2. The function defined by

${\displaystyle F_{X}(x)=\left\{{\begin{array}{ll}\int _{Y}f_{x}d\nu &{\text{if }}f_{x}{\text{ is integrable}}\\0&{\text{otherwise}}\end{array}}\right.}$

is integrable, similarly for F_Y

3. These integrals satisfy

${\displaystyle \int _{X}F_{X}d\mu =\int _{Y}F_{Y}d\nu =\int _{X\times Y}fd(\mu \times \nu )}$

Some debate is present as to whether the requirement that the measure spaces be σ-finite forms part of "Fubini's Theorem", with Rudin^[1] and Williams^[2] arguing 'yes'. The requirement is not necessary, as is made clear in ^[3].

Proof

A complete proof of this theorem is beyond the scope of this article, see Royden for details. An outline is as follows:

1. First assume that f is the indicator function for some measurable rectangle, that is for some set of the form A₁×B₁, where A₁ is in A and B₁ is in B. The result then follows as the integral of this function is simply the product of the measures.
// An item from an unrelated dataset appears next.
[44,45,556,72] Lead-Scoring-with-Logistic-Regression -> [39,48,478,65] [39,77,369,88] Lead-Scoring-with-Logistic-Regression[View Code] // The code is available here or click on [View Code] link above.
2. Next allow f to be the indicator function for the union of some measurable rectangles, which can (without loss of generality) be taken to be disjoint. Then the result follows by the additivity of the measures.

3. Next suppose f is the indicator function for some set of measure zero. Expressing this set as the limit of a decreasing sequence of measurable rectangles and applying Fatou's Lemma implies that the function f_x is zero almost everywhere for almost all x in X. By completeness, we then have that this function is measurable for almost all x in X. Similarly for f_y. Then applying the definitions of F_X and F_Y, we can show that the integrals are all zero, and so are equal.
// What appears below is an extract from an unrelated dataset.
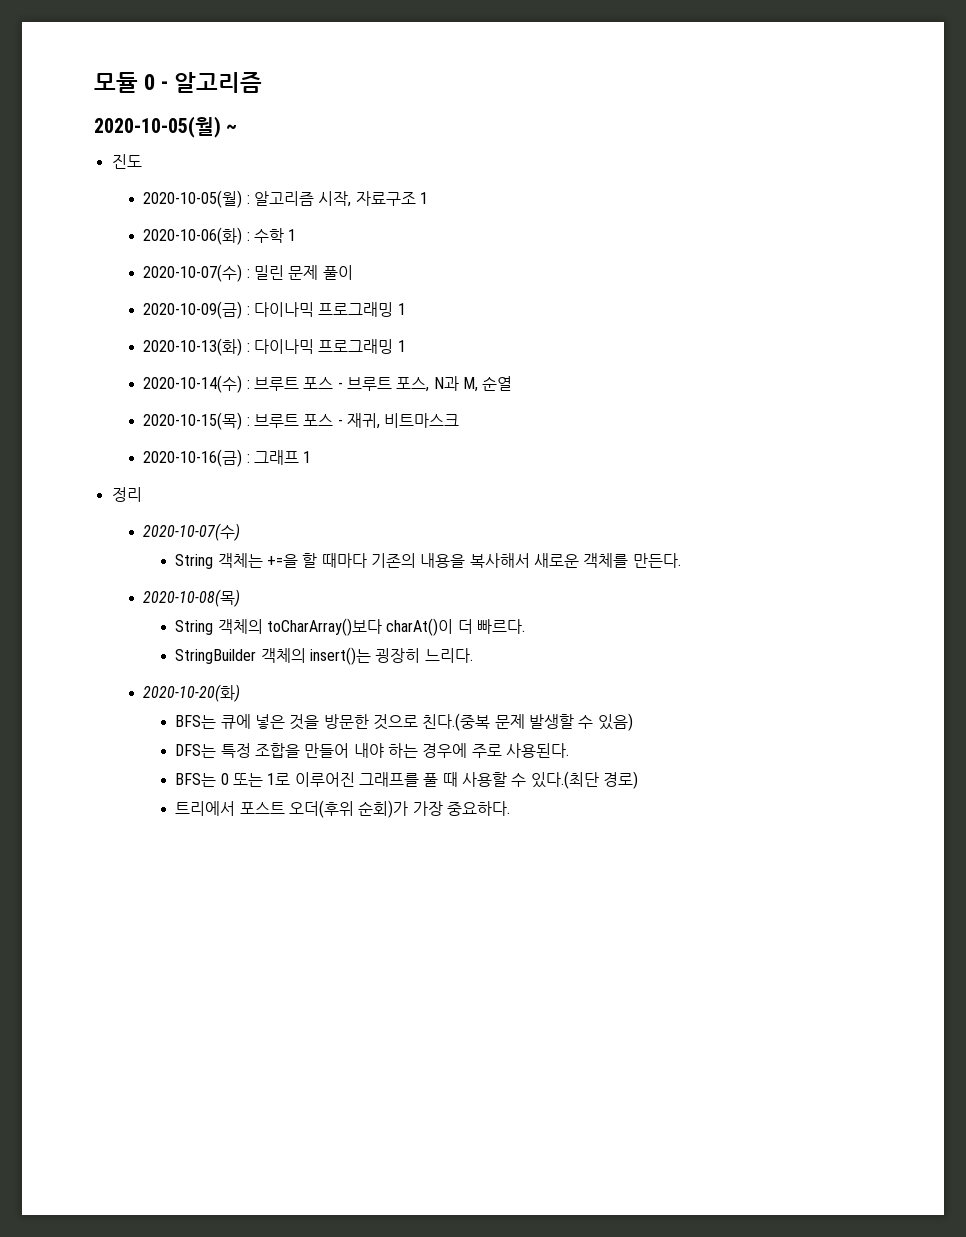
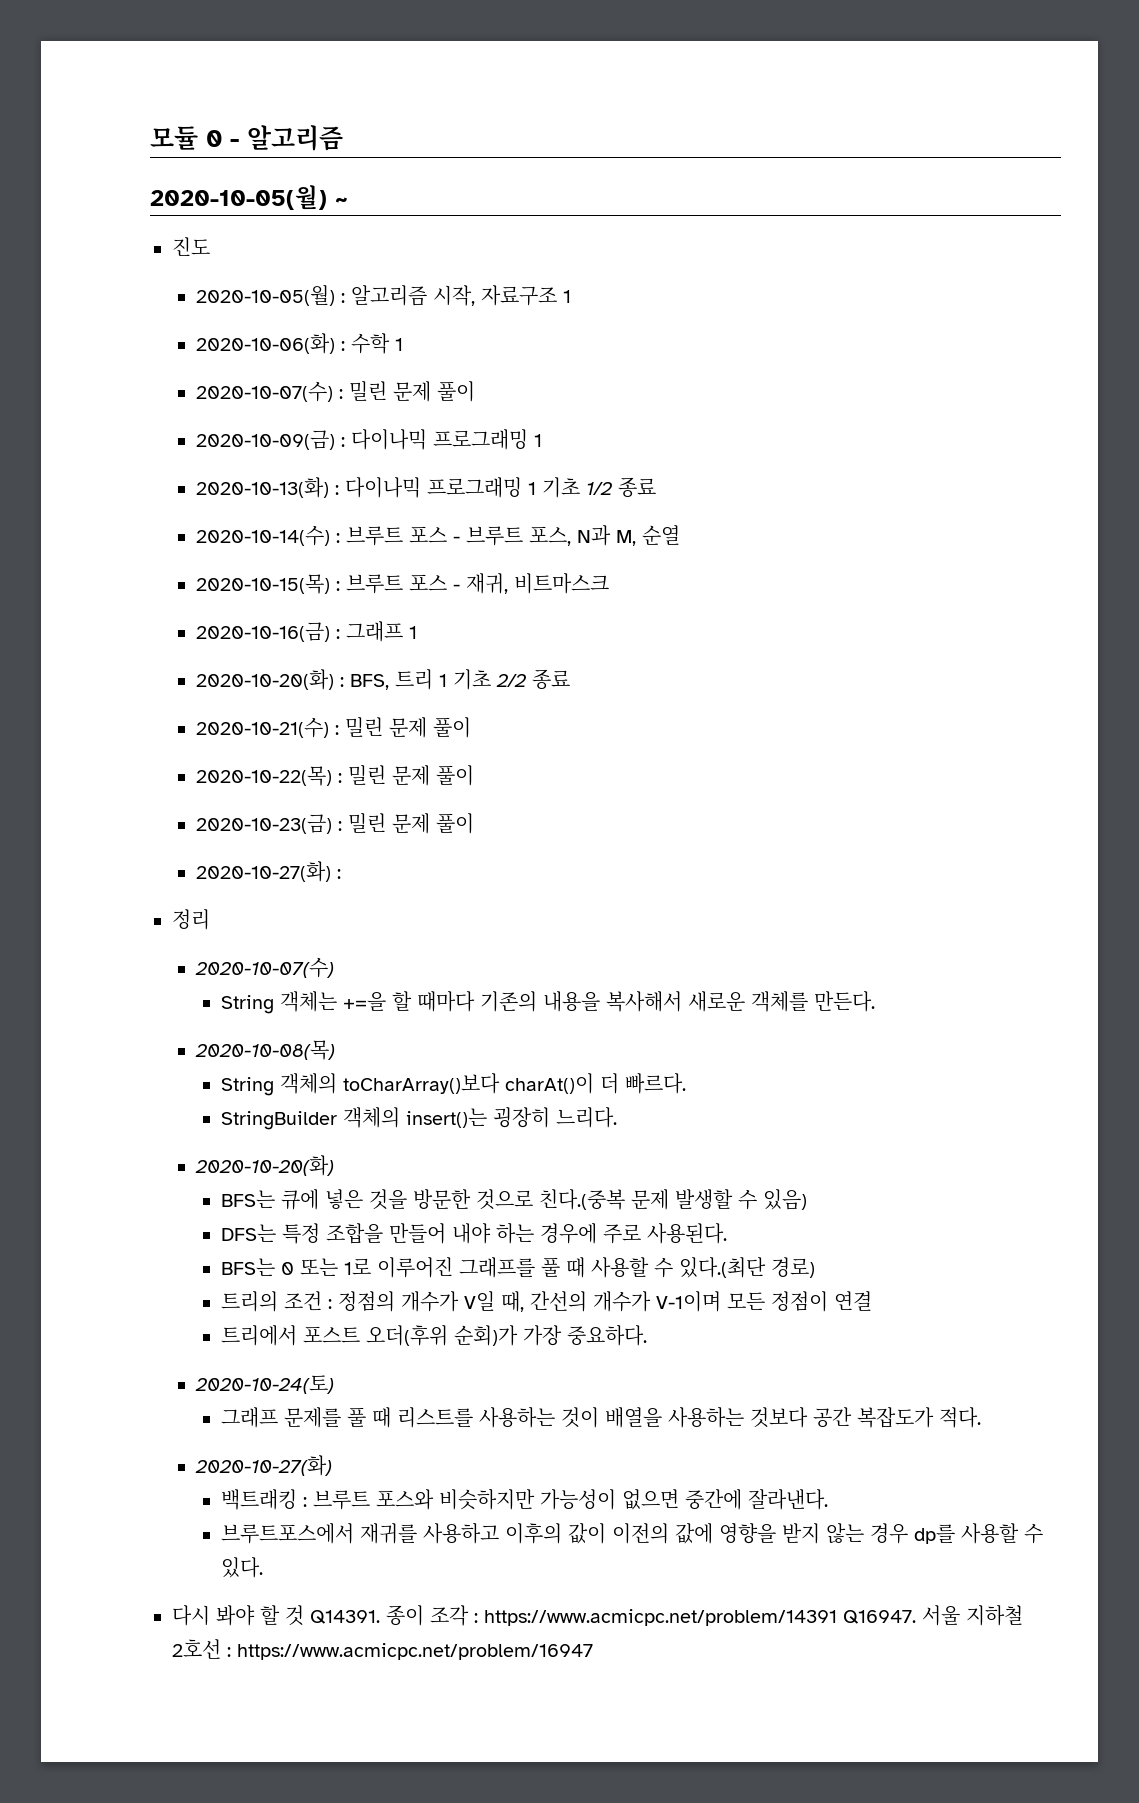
(406, 346) none -> [542,477,657,498] 기초 1/2 종료
(312, 457) none -> [196,669,571,690] [196,717,472,738] [196,765,475,786] [196,813,475,834] [196,861,342,882] // 2020-10-20(화) : BFS, 트리 1 기초 2/2 종료 // 2020-10-21(수) : 밀린 문제 풀이 // 2020-10-22(목) : 밀린 문제 풀이 // 2020-10-23(금) : 밀린 문제 풀이 // 2020-10-27(화) :
(638, 780) none -> [220,1291,872,1312] // 트리의 조건 : 정점의 개수가 V일 때, 간선의 개수가 V-1이며 모든 정점이 연결
(510, 808) none -> [195,1375,335,1394] [220,1407,981,1428] [195,1455,333,1476] [220,1489,828,1510] [220,1523,1043,1544] [220,1557,263,1578] [172,1605,1023,1626] [172,1639,593,1660] // 2020-10-24(토) // 그래프 문제를 풀 때 리스트를 사용하는 것이 배열을 사용하는 것보다 공간 복잡도가 적다. // 2020-10-27(화) // 백트래킹 : 브루트 포스와 비슷하지만 가능성이 없으면 중간에 잘라낸다. // 브루트포스에서 재귀를 사용하고 이후의 값이 이전의 값에 영향을 받지 않는 경우 dp를 사용할 수 있다. // 다시 봐야 할 것 Q14391. 종이 조각 : https://www.acmicpc.net/problem/14391 Q16947. 서울 지하철 2호선 : https://www.acmicpc.net/problem/16947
4. Next suppose f is the indicator function of a set which can be expressed as the countable intersection of the countable unions of (without loss of generality, disjoint) measurable rectangles. That is

${\displaystyle f=\chi _{E},\qquad E=\cap _{i=1}^{\infty }\cup _{j=1}^{\infty }R_{ij}}$

where R_ij are disjoint measurable rectangles. This is the decreasing limit of

${\displaystyle f_{N}=\chi _{(E_{N})},\qquad E_{N}=\cap _{i=1}^{N}\cup _{j=1}^{\infty }R_{ij}.}$

We can also express E_N as a countable union of measurable rectangles. We can therefore express f as the decreasing limit of a sequence of functions, and hence f_x can be expressed in the same way. Therefore provided f is integrable, and so E has finite measure, f_x is measurable by decreasing continuity of measures. Similarly for f_y. The integrals for each term in this sequence must be equal, by Section 2. We now apply the dominated convergence theorem to show that the integrals are equal in limit.

5. Next suppose f is the indicator function of an arbitrary measurable set E. We can write E as the union of a set of measure zero and the countable intersection of a countable union of rectangles, and so we can write f as the sum of a function of the form discussed in Section 3 and a function of the form discussed in Section 5. By linearity, the integrals must be equal, etc...

6. Next suppose f is a nonnegative simple function. Then f can be expressed as the sum of a finite number of functions of the form discussed in Section 5. The results follow by linearity.

7. Next suppose f is an arbitrary nonnegative integrable function. Then f can be expressed as the increasing limit of functions of the form discussed in Section 6. The results follow by the Monotone Convergence Theorem.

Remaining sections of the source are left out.